With that said, do you get it?

It's not the dealers who need to change, don't keep pointing the finger at the 4S stores

Whether to change or not to change, to fall or not to fall, it depends on the face of the OEMs. These enterprises are central enterprises and state-owned enterprises. The sales management approach is FAW, Dongfeng, SAIC they drafted, and then handed over to the Development and Reform Commission (DRC), which then formed the current sales management pattern, even if you are the Great Wall or BYD if you dare to violate the "Sales Management Approach", are a violation of the law.
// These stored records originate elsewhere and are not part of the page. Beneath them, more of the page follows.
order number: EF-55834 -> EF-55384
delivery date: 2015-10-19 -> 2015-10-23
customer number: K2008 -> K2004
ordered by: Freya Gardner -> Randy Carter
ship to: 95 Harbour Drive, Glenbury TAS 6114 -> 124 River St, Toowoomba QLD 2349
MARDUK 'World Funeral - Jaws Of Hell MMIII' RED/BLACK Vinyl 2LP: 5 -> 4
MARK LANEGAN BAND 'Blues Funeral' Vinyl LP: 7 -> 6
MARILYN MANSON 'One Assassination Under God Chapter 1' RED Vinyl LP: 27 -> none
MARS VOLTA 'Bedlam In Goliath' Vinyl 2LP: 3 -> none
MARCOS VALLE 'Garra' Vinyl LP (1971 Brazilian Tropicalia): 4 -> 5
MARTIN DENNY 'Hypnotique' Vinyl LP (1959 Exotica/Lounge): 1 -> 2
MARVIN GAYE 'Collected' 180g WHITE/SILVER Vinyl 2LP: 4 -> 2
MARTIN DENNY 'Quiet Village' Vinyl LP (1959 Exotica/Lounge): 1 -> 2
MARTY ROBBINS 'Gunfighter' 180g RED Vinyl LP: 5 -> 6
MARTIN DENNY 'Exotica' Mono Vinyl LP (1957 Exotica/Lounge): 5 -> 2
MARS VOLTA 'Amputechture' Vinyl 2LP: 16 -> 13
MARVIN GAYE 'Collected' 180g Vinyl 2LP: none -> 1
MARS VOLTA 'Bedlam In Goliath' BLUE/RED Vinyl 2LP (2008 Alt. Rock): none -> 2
That is to say, how to play, they themselves say.

To change is not the 4S store itself, to change is the OEM willing to cooperate with the 4S store on the principle of equality and reciprocity

What things in our country are tainted, the OEM is the master, down to the 4S store good food and good drink, eat, take, take, card and want.

Said a small detail: a Sino-Japanese joint venture brand, the Japanese executives came to China to inspect, after arriving at a 4S store, the first is to convene all the staff, and then the Japanese old man stood in front of the team and bowed to everyone: everyone worked hard, thank you! After the end, the old man with the Japanese line is standing at the door to go out of the staff one by one bow. (Do you understand the gesture of both sides?)